The Nelson Powerplant at Bonnington Falls is officially named Alexander Carrie Hydro Plant. It was dedicated to the architect who designed the building and many others in Nelson at the turn of the century.
Alexander Carrie was born in Yorkville, Ontario on November 14, 1863. As a young man Mr. Carrie made his way westward to Winnipeg, to study construction and architecture, arriving in what was to become Nelson, B.C. on April 17, 1895. Little grass grew under his feet as he commenced employment on April 22, 1895.
On March 26, 1896 Mr. Carrie married Elizabeth "Lizzie" Elliot at Donald B.C. They settled in Nelson and raised their family. Mr. Carrie was not only a Pioneer, a family and businessman, but also a distinguished and contributing member of the City of Nelson. Today the Carrie descendents reside in Nelson, Western Canada and the United States of America.
A talented and prolific architect, Mr. Carrie's career spanned over 52 years in Nelson and the Kootenays. He designed and completed hundreds of structures, both commercial and residential in the region. He was chosen by Architect, Sir Francis Rattenbury, to be his Clerk of the Works for his Nelson projects. A position of some distinction.
Mr. Carrie's last blueprint was completed on July 21, 1947. He died on July 29, 1947, bringing to a close one of the most prolific architectural careers the area has ever witnessed. His buildings have withstood the test of time standing tall and proud throughout the Kootenays. It is no stretch of the imagination to call him the area's most prolific Architect.
Lorne A. Campbell
Lorne A. Campbell was the general manager and electrical engineer for West Kootenay Power and light from 1898, when he was appointed by Sir Charles Ross. He held the position for nearly 50 years, until his death in 1947.
His first task as General Manager was to oversee construction of the No. 1 Plant and the transmission line to Rossland. He also negotiated a contract with Cominco, which was to become WKP&L's largest customer and owner by 1916.
Anecdotal stories describe Campbell as a difficult person. But his determination and dedication to his job provided WKP with a solid foundation for almost 50 years.
Sir Charles Ross
Charles Henry Augustus Frederick Lockhard Ross was born in 1872 at Balnagowan Castle Ross-shire, Scotland. He became a baron at the age of 11 after his father died, was educated at Eton and Cambridge and was a Captain during the Boer War from 1899-1900.

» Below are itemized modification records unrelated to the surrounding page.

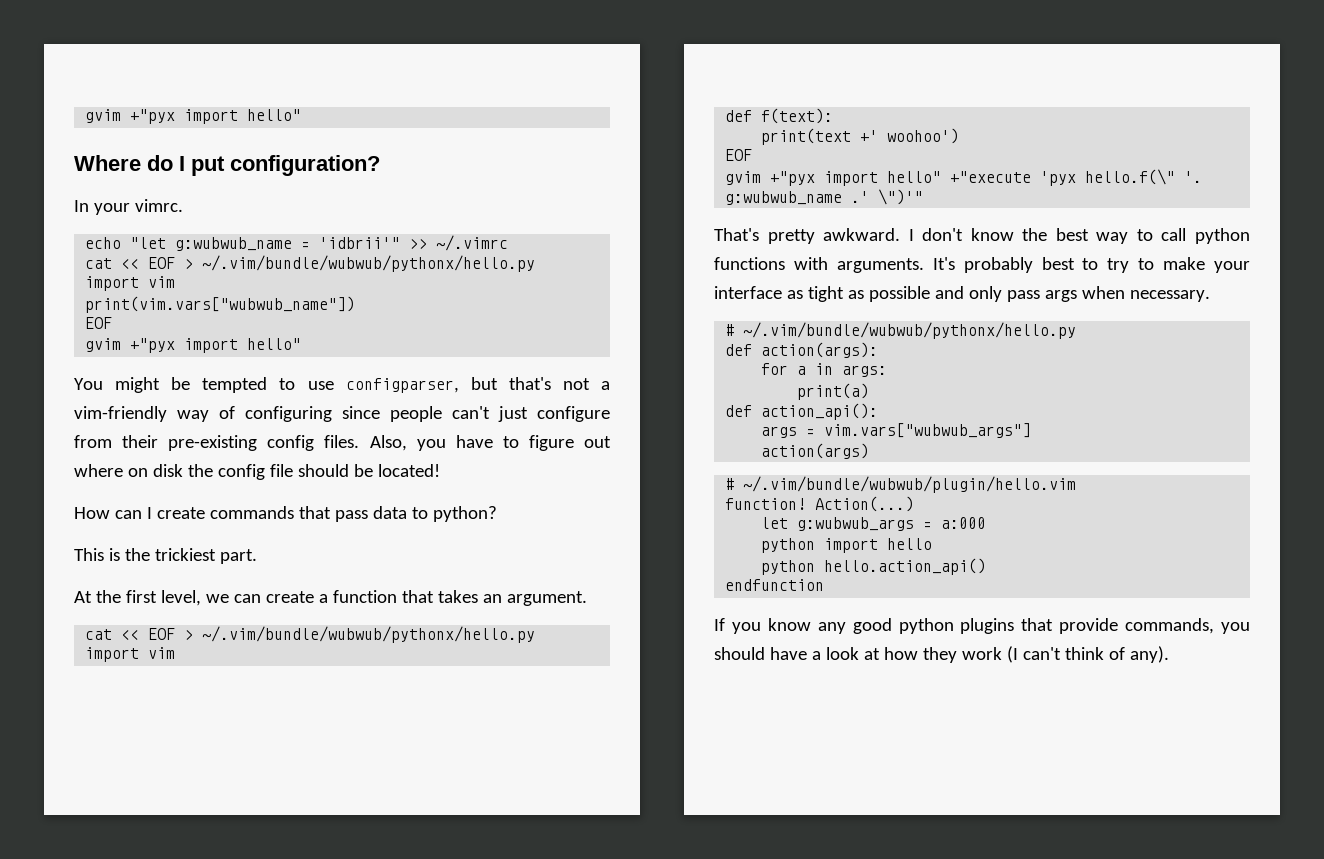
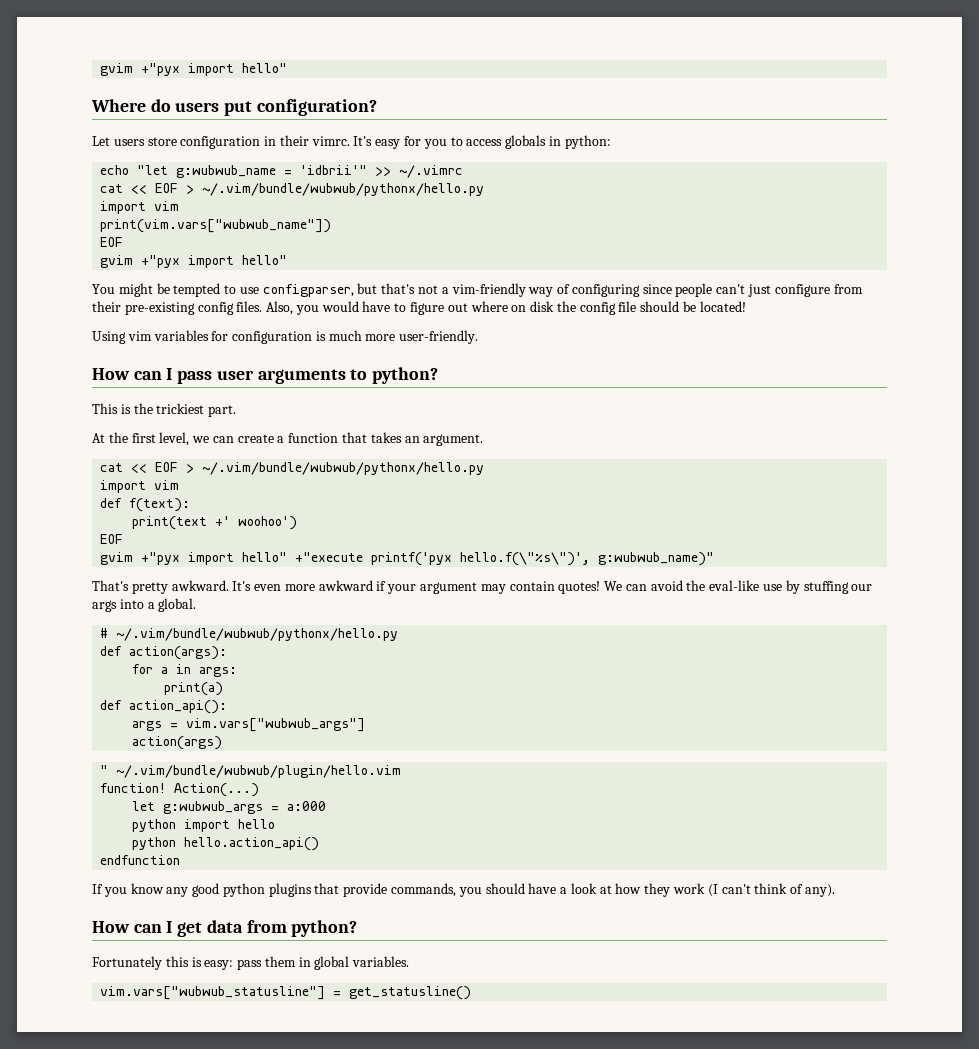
[179,156,185,171] I -> [175,102,220,112] users
[74,199,183,215] In your vimrc. -> [92,135,611,149] Let users store configuration in their vimrc. It's easy for you to access globals in python:
(446, 445) none -> [321,301,359,312] would
[74,506,407,522] How can I create commands that pass data -> [92,330,479,344] [92,368,346,384] Using vim variables for configuration is much more user-friendly. // How can I pass user arguments
[1040,169,1203,186] [725,189,924,205] [714,228,1250,244] [714,257,1250,273] [714,286,1210,302] 'pyx hello.f(\" '. g:wubwub_name .' \")'" // That's pretty awkward. I don't know the best way to call python functions with arguments. It's probably best to try to make your interface as tight as possible and only pass args when necessary. -> [371,552,715,566] [92,580,873,594] [92,598,197,612] printf('pyx hello.f(\"%s\")', g:wubwub_name)" // That's pretty awkward. It's even more awkward if your argument may contain quotes! We can avoid the eval-like use by stuffing our args into a global.
[725,478,735,490] # -> [100,765,109,775] "
(1169, 654) none -> [92,920,358,937] [92,956,410,970] [100,986,472,1000] // How can I get data from python? // Fortunately this is easy: pass them in global variables. // vim.vars["wubwub_statusline"] = get_statusline()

He is known in the Kootenay region for his pioneering vision of the Kootenay River. He named portions of the river after similar landmarks in his native Scotland. Lower and Upper Bonnington Falls and Corra Linn, now names of dams, were beautiful waterfalls before development on the river began.
Sir Charles Ross is well-known in the rest of Canada for the infamous Ross Rifle used by Canadian troops during WWI. Described by some as a gentleman's hunting rifle, it was not well-suited for the muddy trenches of warfare.

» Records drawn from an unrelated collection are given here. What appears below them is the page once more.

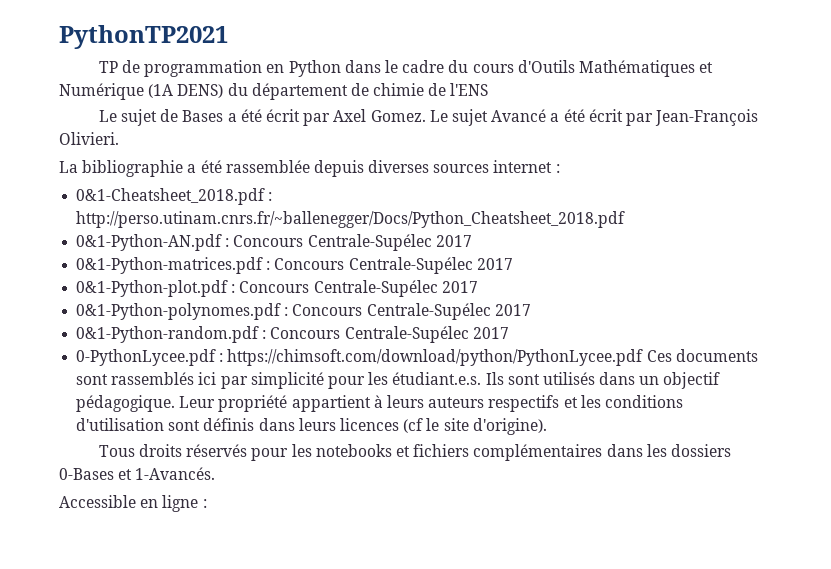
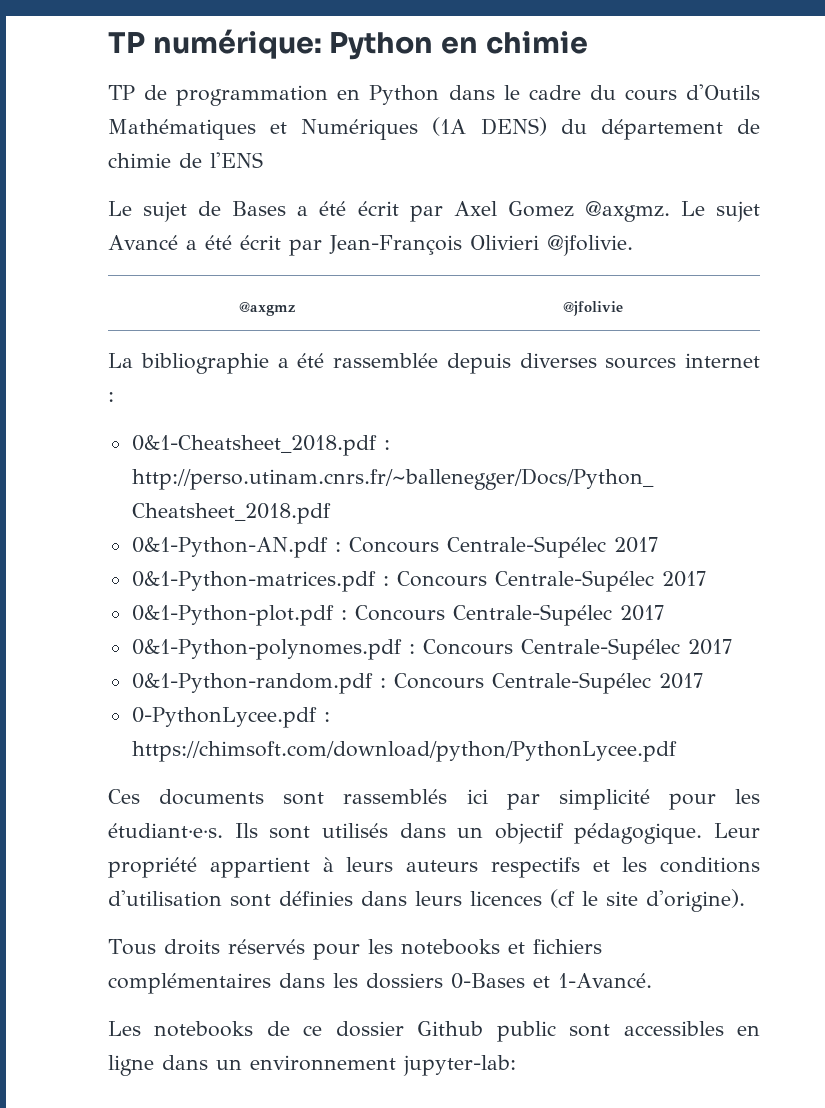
[59,25,228,49] PythonTP2021 -> [108,29,588,60] TP numérique: Python en chimie
[59,83,144,100] Numérique -> [301,119,419,140] Numériques
[370,110,426,122] Gomez. -> [507,201,670,222] Gomez @axgmz.
[59,132,119,145] Olivieri. -> [469,235,633,256] [239,302,295,316] [562,301,623,316] Olivieri @jfolivie. // @axgmz | @jfolivie
(644, 357) none -> (677, 751) //
[392,372,482,385] étudiant.e.s. -> [108,823,223,838] étudiant·e·s.
[203,418,255,431] définis -> [279,891,353,906] définies
[135,467,216,480] [59,495,207,512] 1-Avancés. // Accessible en ligne : -> [558,973,652,988] [108,1021,761,1042] [108,1055,516,1076] 1-Avancé. // Les notebooks de ce dossier Github public sont accessibles en ligne dans un environnement jupyter-lab:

William Adolf Baillie-Grohman
William A. Baillie-Grohman, an investor, hunter and entrepreneur attempted to drain the marshlands at the south end of Kootenay Lake for agriculture in the 1880s. The plan involved building a canal between the Kootenay and Columbia Rivers (to draw Kootenay River water north) and dredging a shallow riverbed at the western outlet of Kootenay Lake near Nelson.
A shallow shelf of rock restricted the flow of water out of the West Arm of Kootenay Lake into the Kootenay River. In the late 1880s, as part of his vision, Baillie-Grohman hired Newlin Hoover to blast the rock shelf and dredge 13,700 metres (15,000 yards) of gravel to free water at the narrows.
In the 1930s, in a more successful attempt to drain Kootenay River floodplains and increase water volume through Corra Linn Dam, an additional 228,600 metres (250,000 yards) of rock and gravel were dredged from the narrows.
John Houston was Nelson's founding mayor, started the city's first two newspapers, and served several terms as a Kootenay representative in the British Columbia Legislature. His fiery demeanour earned him friends and foes alike.
Born in Ontario, Houston came to Nelson in 1890 from Donald, British Columbia where he ran a newspaper called The Truth. He started the Nelson Miner, which he soon sold, and then established its rival, The Tribune. His natural sympathies lay with the miners and working people.
Houston pushed for Nelson's incorporation and was elected the city's first mayor in 1897. During his four terms, he set a pattern for public ownership of utilities by championing the purchase of the private water company and the hydroelectric company (of which he was a director) by the city.
After losing a key legal battle with West Kootenay Power in 1905, Houston left his wife and moved away from Nelson. He later turned up in Nevada. From there resigned as mayor. In 1910, he read his own too hastily printed obituary in The Vancouver Daily Province, and wrote to the paper: "Don't be putting in any correction -- I'll make good on the story." Houston died days later of pneumonia and was brought to Nelson for burial. His funeral was Nelson's largest to that date.